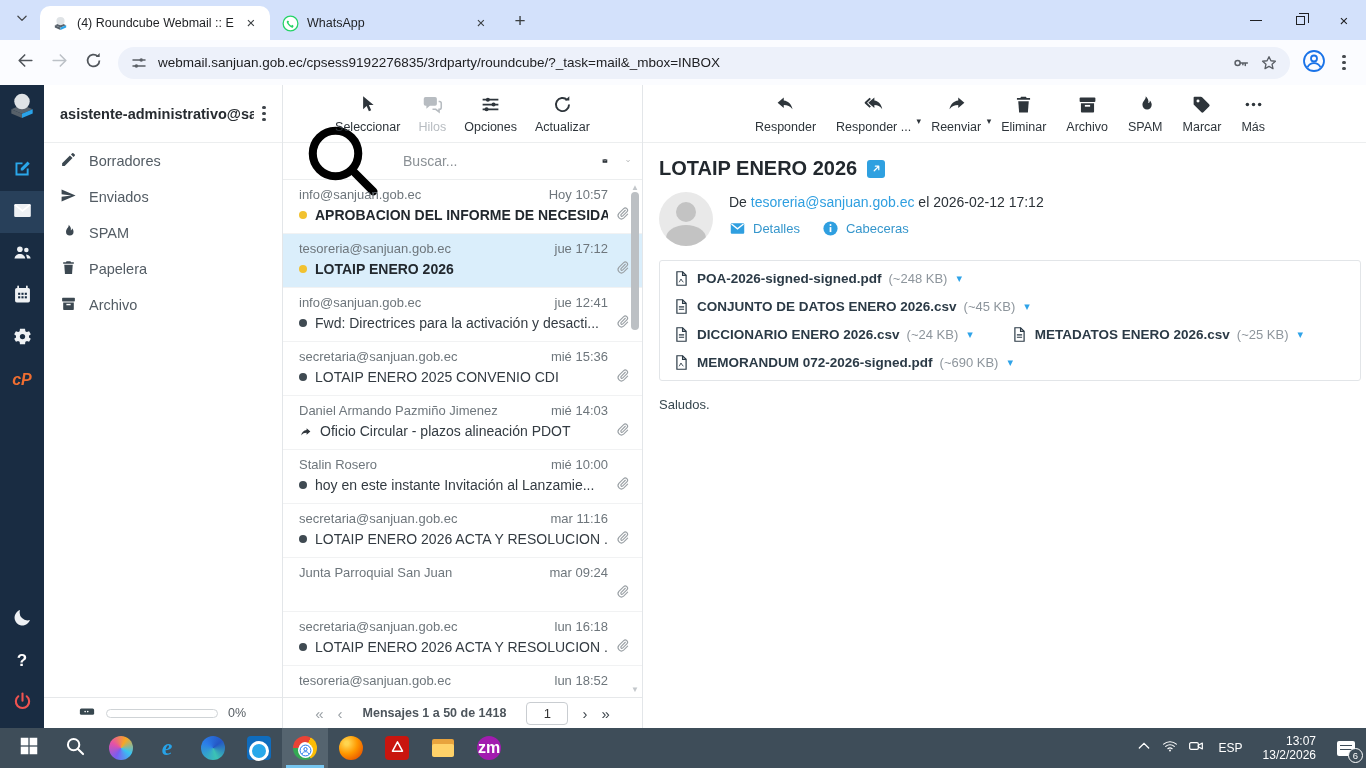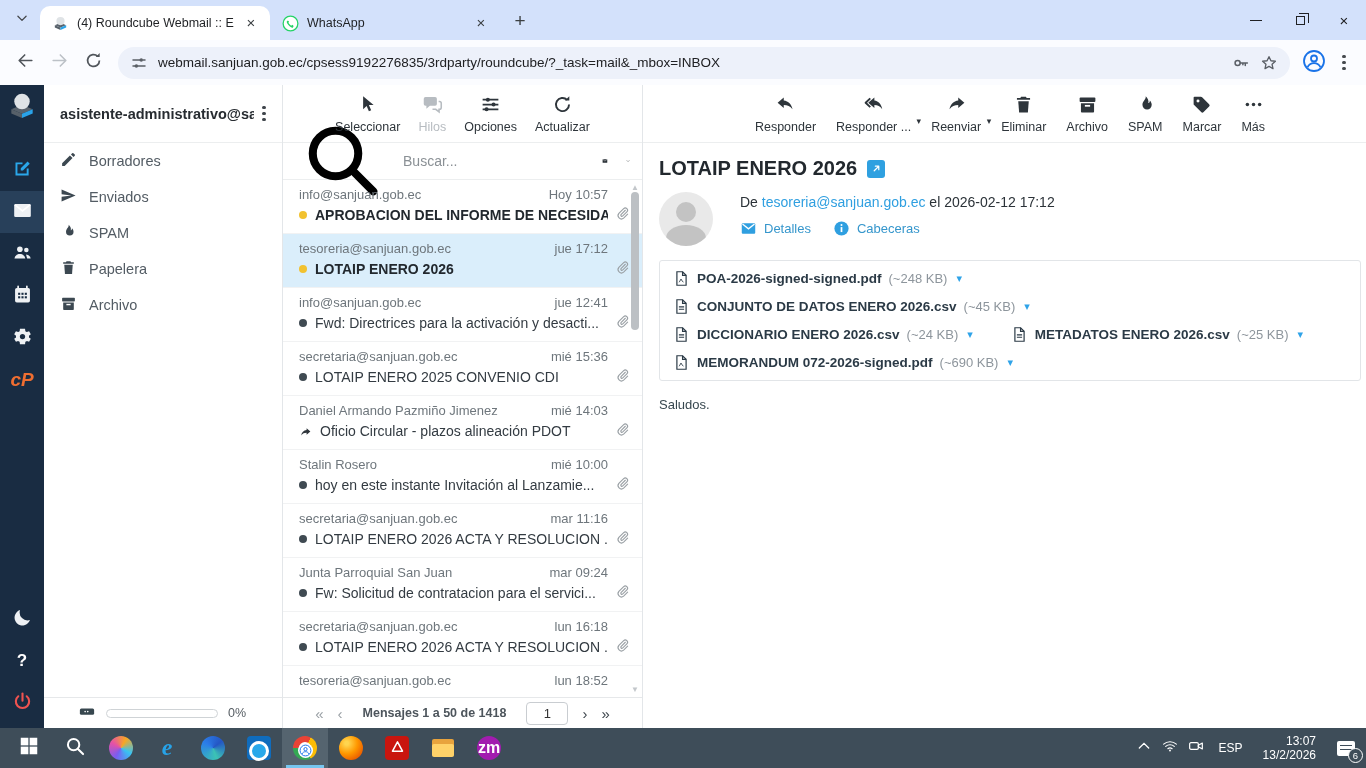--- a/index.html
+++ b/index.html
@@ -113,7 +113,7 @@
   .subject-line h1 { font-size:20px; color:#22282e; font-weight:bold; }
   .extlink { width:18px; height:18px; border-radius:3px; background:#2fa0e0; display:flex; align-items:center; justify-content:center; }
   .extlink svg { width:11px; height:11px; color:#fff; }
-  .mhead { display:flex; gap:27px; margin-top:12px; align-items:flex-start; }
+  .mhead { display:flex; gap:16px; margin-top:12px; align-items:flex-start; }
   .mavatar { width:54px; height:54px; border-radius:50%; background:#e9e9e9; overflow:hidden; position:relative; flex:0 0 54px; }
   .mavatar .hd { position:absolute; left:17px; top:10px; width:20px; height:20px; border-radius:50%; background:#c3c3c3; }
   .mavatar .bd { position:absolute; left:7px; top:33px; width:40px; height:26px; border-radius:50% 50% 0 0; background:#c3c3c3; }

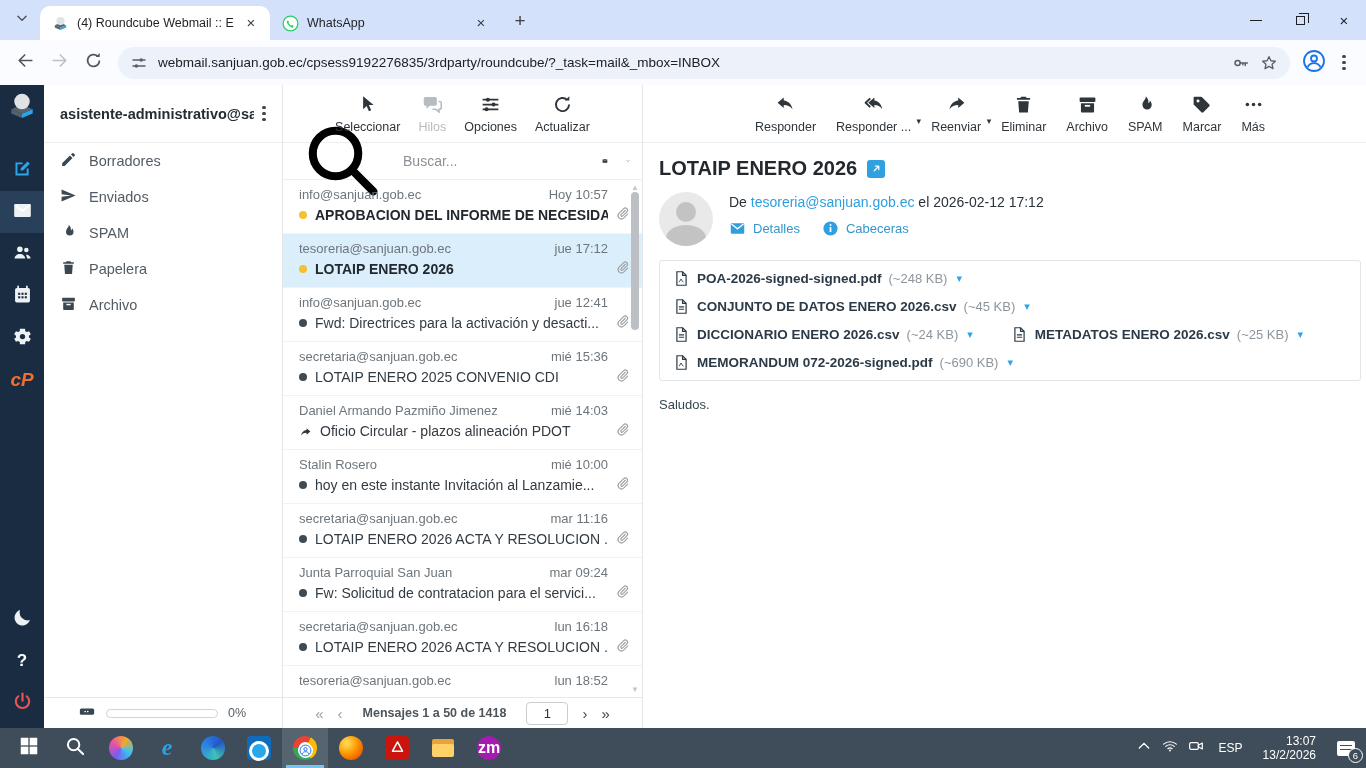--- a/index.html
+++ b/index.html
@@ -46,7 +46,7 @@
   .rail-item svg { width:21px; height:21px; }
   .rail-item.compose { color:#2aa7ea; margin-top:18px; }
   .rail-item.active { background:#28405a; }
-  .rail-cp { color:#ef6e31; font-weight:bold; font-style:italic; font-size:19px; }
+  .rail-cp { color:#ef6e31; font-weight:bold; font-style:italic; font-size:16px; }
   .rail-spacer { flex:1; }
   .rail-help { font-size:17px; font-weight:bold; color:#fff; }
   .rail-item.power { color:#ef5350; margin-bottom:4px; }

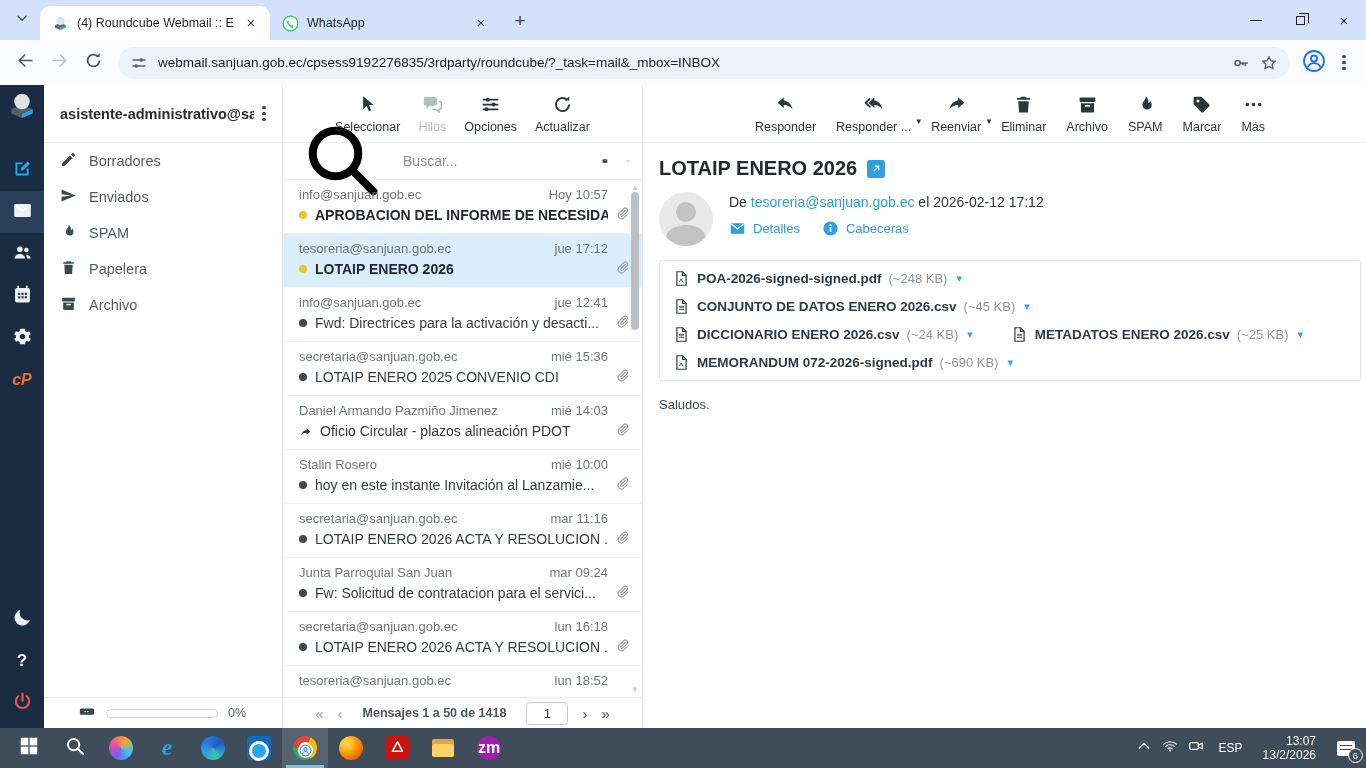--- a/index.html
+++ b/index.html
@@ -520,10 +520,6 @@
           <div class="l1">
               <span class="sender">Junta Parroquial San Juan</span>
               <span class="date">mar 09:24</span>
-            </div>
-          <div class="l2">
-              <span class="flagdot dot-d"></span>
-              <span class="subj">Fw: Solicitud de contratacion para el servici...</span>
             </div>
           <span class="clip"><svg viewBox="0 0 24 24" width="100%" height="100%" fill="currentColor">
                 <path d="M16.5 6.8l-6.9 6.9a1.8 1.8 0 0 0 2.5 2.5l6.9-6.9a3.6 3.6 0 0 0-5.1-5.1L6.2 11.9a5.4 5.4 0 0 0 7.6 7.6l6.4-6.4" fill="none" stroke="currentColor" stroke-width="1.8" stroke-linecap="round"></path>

☆ ☆ ☆

Work instructions: Find the word "start" in the entries, and copy every line it shows up in.

Reply to the task:
-  .mhead { display:flex; gap:27px; margin-top:12px; align-items:flex-start; }
+  .mhead { display:flex; gap:16px; margin-top:12px; align-items:flex-start; }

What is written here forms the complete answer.